"I voted for Trump," Shjeflo reveals, "but the vile statements surprised me," referring to the reactions from his liberal friends after the election.
Another guest, Rachel Williams, heads diversity at Yelp. "Eight years of a black president does not excuse or erase 400 years of slavery and oppression and all that," she told her fellow guests.
And Facebook-employee Affan Khokhar is a first-generation Pakistani-American who was raised in a Muslim family. He grew up in a Trump stronghold in New Jersey, but he says he's never tested politically in the very liberal Bay Area.
"I mean, it's pretty much just like my Facebook [feed] living in front of me," he says, referring to the liberal bubble of the Bay Area.
As the guests dine on margherita, mushroom and pepperoni pizzas, organizers Lee and Chang pose questions to stir discussion. The group quickly delves into different issues that strike a personal chord. At one point, Shjeflo compares North Dakota with the Bay Area when it comes to certain struggles.
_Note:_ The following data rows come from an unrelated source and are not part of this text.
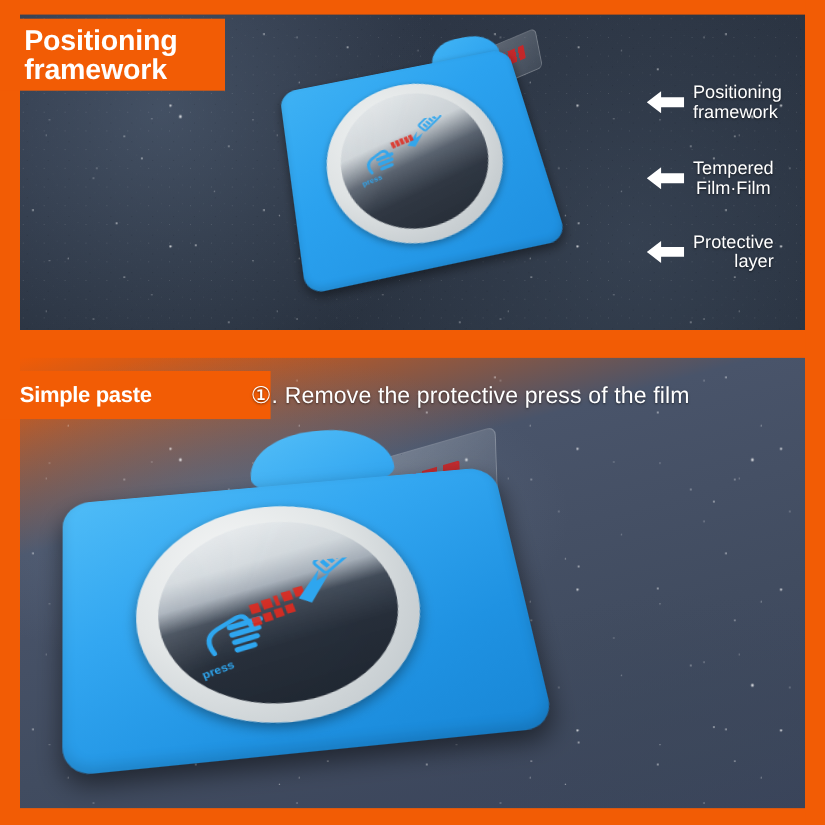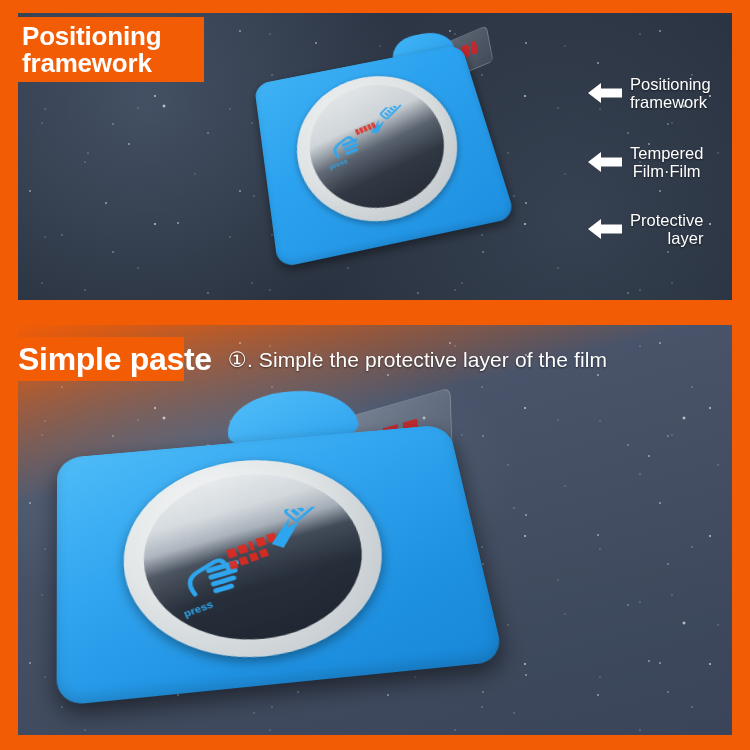--- a/index.html
+++ b/index.html
@@ -87,23 +87,23 @@
     z-index:6;
   }
   #heading-positioning{
     left:0;top:17px;width:204px;height:65px;
     padding:0 0 0 22px;box-sizing:border-box;
     flex-direction:column;align-items:flex-start;justify-content:center;
     font-size:26px;line-height:1.02;letter-spacing:-.2px;
   }
   #heading-positioning .ln{display:block;white-space:nowrap;}
   #heading-simple{
-    left:0;top:337px;width:184px;height:44px;
+    left:0;top:337px;width:246px;height:44px;
     padding:0 0 0 18px;box-sizing:border-box;
-    font-size:32px;letter-spacing:-.3px;white-space:nowrap;
+    font-size:20px;letter-spacing:-.3px;white-space:nowrap;
   }
   #step-one-text{
     position:absolute;left:228px;top:339px;z-index:6;
     color:#ffffff;font-size:21px;white-space:nowrap;
     line-height:41px;letter-spacing:.1px;
     text-shadow:0 1px 2px rgba(0,0,0,.55);
   }
 
   
   .callout{position:absolute;display:flex;align-items:center;z-index:7;}
@@ -370,15 +370,15 @@
   <div class="band" id="band-left"></div>
   <div class="band" id="band-right"></div>
 
   <div class="heading-box" id="heading-positioning">
     <span class="ln">Positioning</span>
     <span class="ln">framework</span>
   </div>
 
   <div class="heading-box" id="heading-simple">Simple paste</div>
 
-  <div id="step-one-text">①. Simple the protective layer of the film</div>
+  <div id="step-one-text">①. Remove the protective press of the film</div>
 
 </div>
 
 </body></html>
"In my experience, North Dakota has a lot less racism than the Bay Area does," he says. "There's a lot less sexism than the Bay Area [has]."
"Is that because there's a lot less women and a lot less black people?" Williams, who is African American, asks with a laugh. "Because I don't know too many sisters that live in North Dakota!"
To which Shjeflo, who is white, replies: "Rachel ...You're right, I'll tell you this on that."
"You know anybody who looks like me?" she asks.
His answer: "I never saw a black person live till I was 12 years old."
Alongside the dinner's larger group discussion is time set aside to talk in pairs.
Dom Brassey, an LGBTQ activist, says her own reaction to hearing Shjeflo's more conservative opinions was a wake-up call.
"It reminded me of why I think so many people give into the temptation to retreat from the dispute. 'I'm not convinced I need to convince!' ... Why do I need to build this relationship, why do I need to hear this kind of framing?"
She asks Shjeflo, "What did you think?"
He says, "That would be really nice, wouldn't it, to have some place where you go where there's both sides of the story?"
They all agree that this dinner is one way to speak and listen rather than argue. But, while it remains cordial, no one has a complete change of heart in the end.
Khokhar says what he realized most during the dinner has more to do with himself.
"You only learn from testing your beliefs, defending your beliefs, being able to be coherent and articulate about your beliefs — and being challenged," he says.
The hosts of this event have created an online guide for people around the country who want to organize something similar — so people anywhere can try to Make America Dinner Again.